Let’s start with a bit of a rant (now that I’ve achieved expert-status):^{1} projections are ** not** polls! (If you already know, but want to understand how projections work, you can skip right ahead to the relevant section of the post.)

Martin’s the one who circled the paragraph in his local newspaper:

Indeed, the most recent polls place incumbent Jean-François Lisée almost equal to challenger Vincent Marissal, a new Quebec Solidaire recruit.

“The most recent polls” on 4 September were saying that Jean-François Lisée was far behind François Legault and Philippe Couillard, only one placed it ahead of Vincent Marissal: an internal poll for the Parti Québécois, which hasn’t released the full report.

Yes, you heard right: the vast majority of polls are province-wide polls. The Parti Québec released internal polls for the ridings of Rosemont and Joliette, where the Jean-François Lisée/Véronique Hivon ticket is running. Mainstreet is starting to conduct polls in targeted ridings (including Rosemont) for its Baromètre Élections 2018, but they haven’t been released yet.

The journalist probably meant to say “*the projections based on* the most recent polls,” talking about *Qc125* and *Too Close To Call*. (There’s a third model I hadn’t heard of until today: I introduce it further down.)

# Dos and don’ts

A much worse example in my opinion was published last Saturday in the HuffPost:

Il y a quelques semaines, les sondages disponibles laissaient entrevoir une course à quatre dans Rosemont. La candidate de la CAQ Sonya Cormier récoltait 24% d’appuis, autant que MM. Lisée et Marissal, alors que la libérale Agata La Rosa suivait de près à 21%.

Depuis, le chef péquiste et le candidat solidaire se sont détachés quelque peu du lot, mais Mme Cormier estime qu’elle incarne une option intéressante.

^{2}

CAQ candidate Sonya Cormier has not “gathered” support, she was ** forecasted to have** 24% support. Furthermore, the only shifts in public opinion that have been measured are province-wide since there haven’t been two local polls released for the same riding yet. Hence, you can’t say “the PQ leader and the QS candidate have put some distance between themselves and their opponents.” At the most, you could say the slight decrease in CAQ support province-wide is likely to impact its Rosemont candidate.

The CTV article linked to in the HuffPost article puts things more clearly. Indeed, it presents the three “race leaders” as situated in the same range. I would have however added “All three *are projected* to have” in the last paragraph:

The QC125.com projection shows Lisée has about the same amount of support as Quebec Solidaire candidate and former journalist Vincent Marissal, and the CAQ’s Sonya Cormier, the director of the Movement to end homelessness in Montreal (MMFIM).

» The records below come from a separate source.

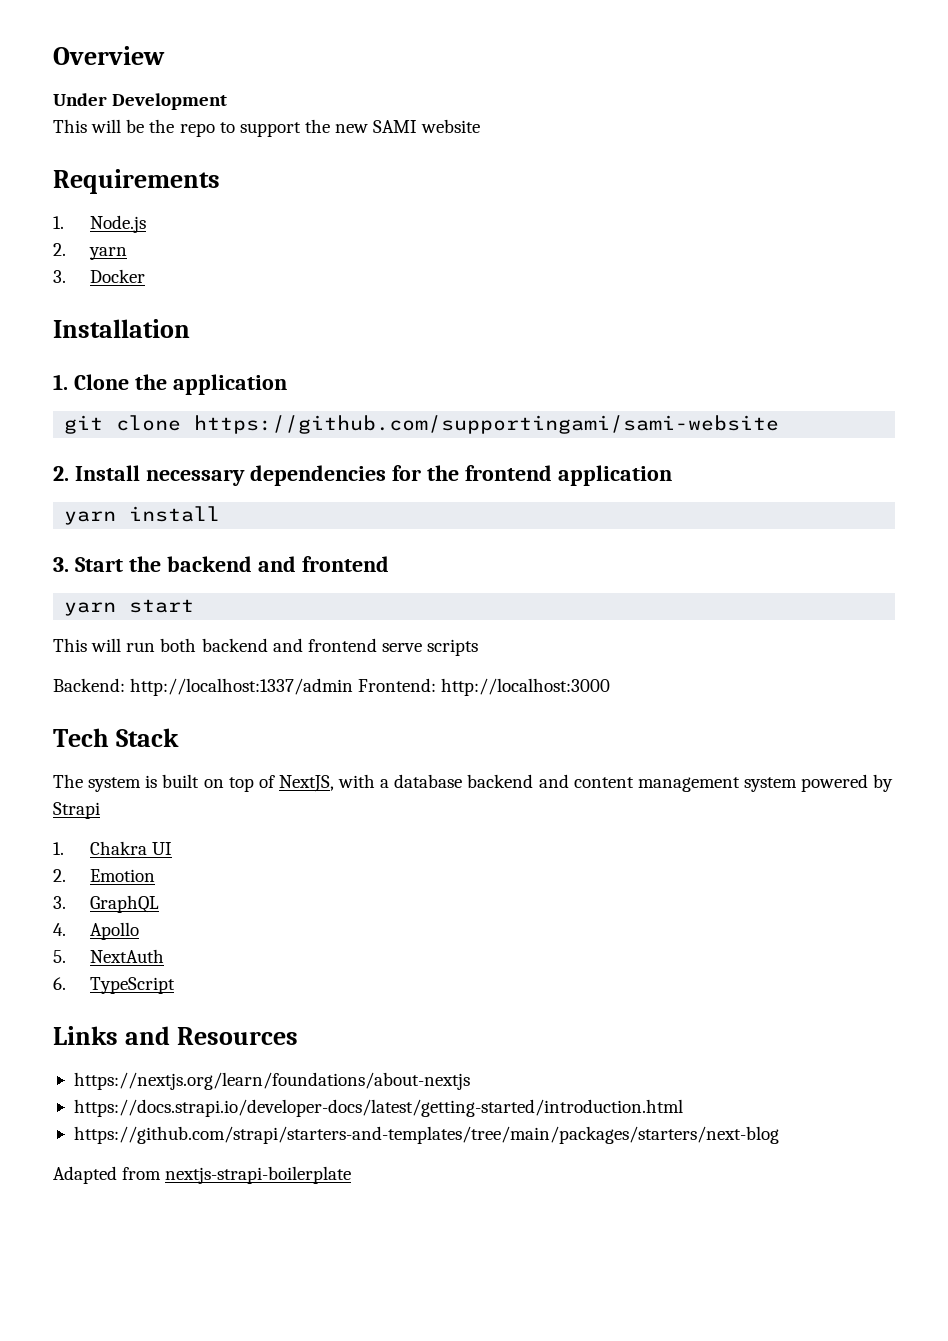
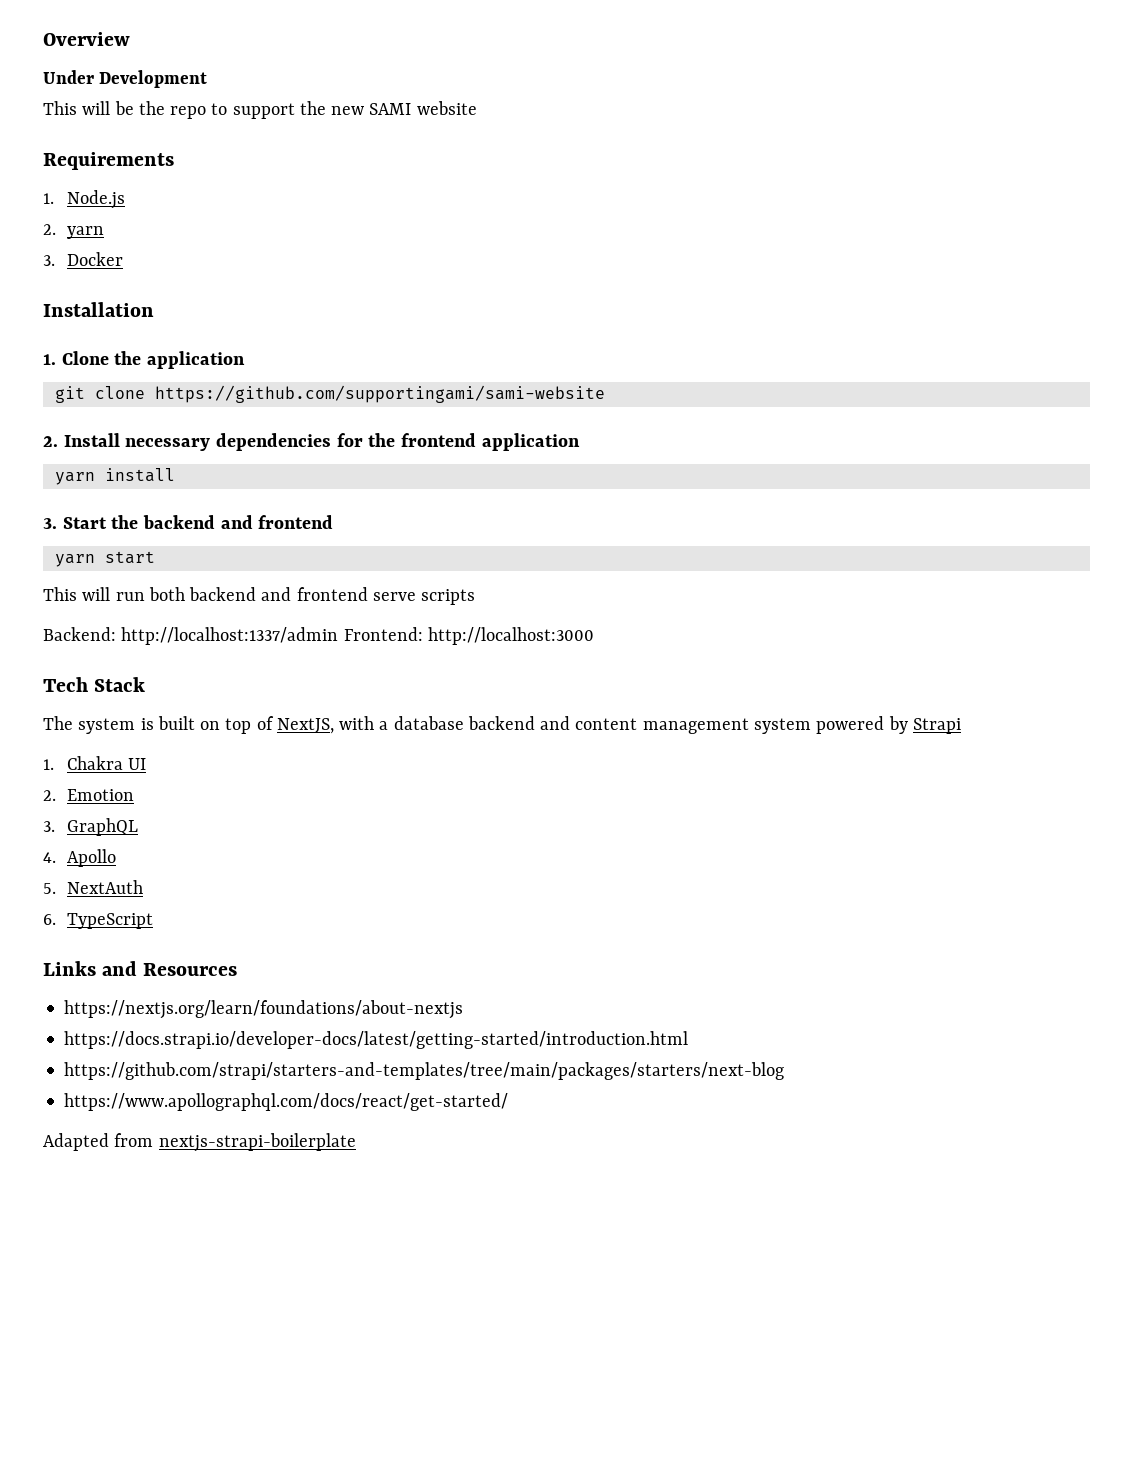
+ https://www.apollographql.com/docs/react/get-started/

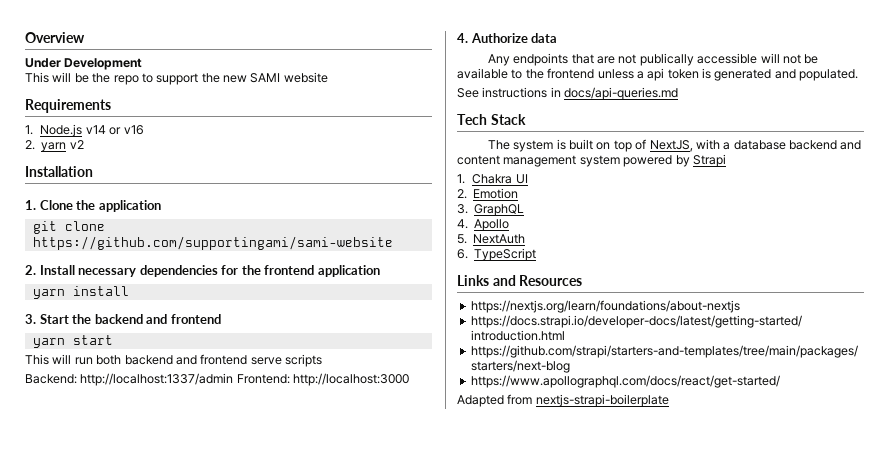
- 1. Node.js
+ 1. Node.js v14 or v16
- 2. yarn
- 3. Docker
+ 2. yarn v2
+ 4. Authorize data
+ Any endpoints that are not publically accessible will not be available to the frontend unless a api token is generated and populated.
+ See instructions in docs/api-queries.md

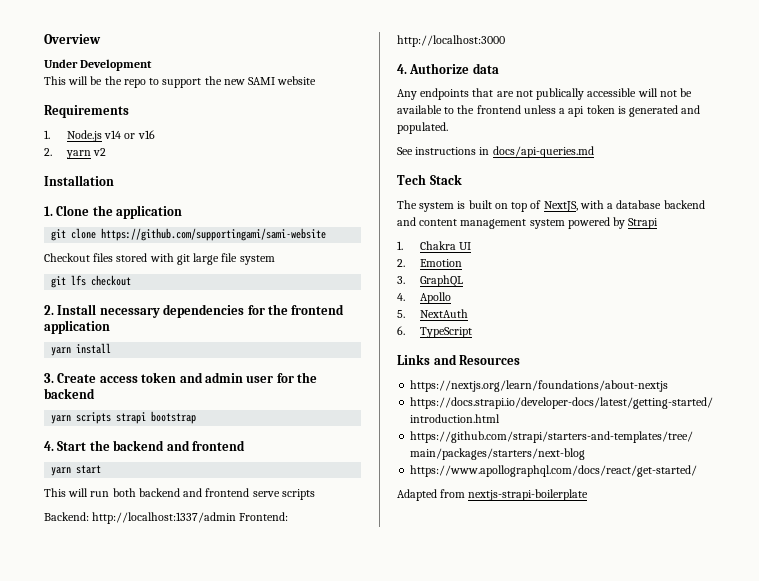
+ Checkout files stored with git large file system
+ git lfs checkout
- 3. Start the backend and frontend
+ 3. Create access token and admin user for the backend
+ yarn scripts strapi bootstrap
+ 4. Start the backend and frontend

All three have from 24.2 to 24.6 percent support, while Liberal candidate Agata La Rosa, a school commissioner with the Pointe de L’Ile school board, has 21.3 percent support.

^{3}

As I said in the interview that sealed my status as an expert (I hope you get just how hilarious I think it is):

Il y a beaucoup de gens qui pensent que les projections sont basées sur des sondages locaux. Non! Ce sont des sondages nationaux qui sont traduits en résultats locaux sur la base des résultats à la dernière élection, sur les changements démographiques du recensement, et d’autres informations si possible, comme Nate Silver aux États-Unis qui évalue le financement des candidats, la présence de scandales, l’avantage d’être un élu sortant qui se représente.

^{4}

# How do projection models work?

The “Polling & Projection models” section in our Elections Primer gives an overview of the difference between the two.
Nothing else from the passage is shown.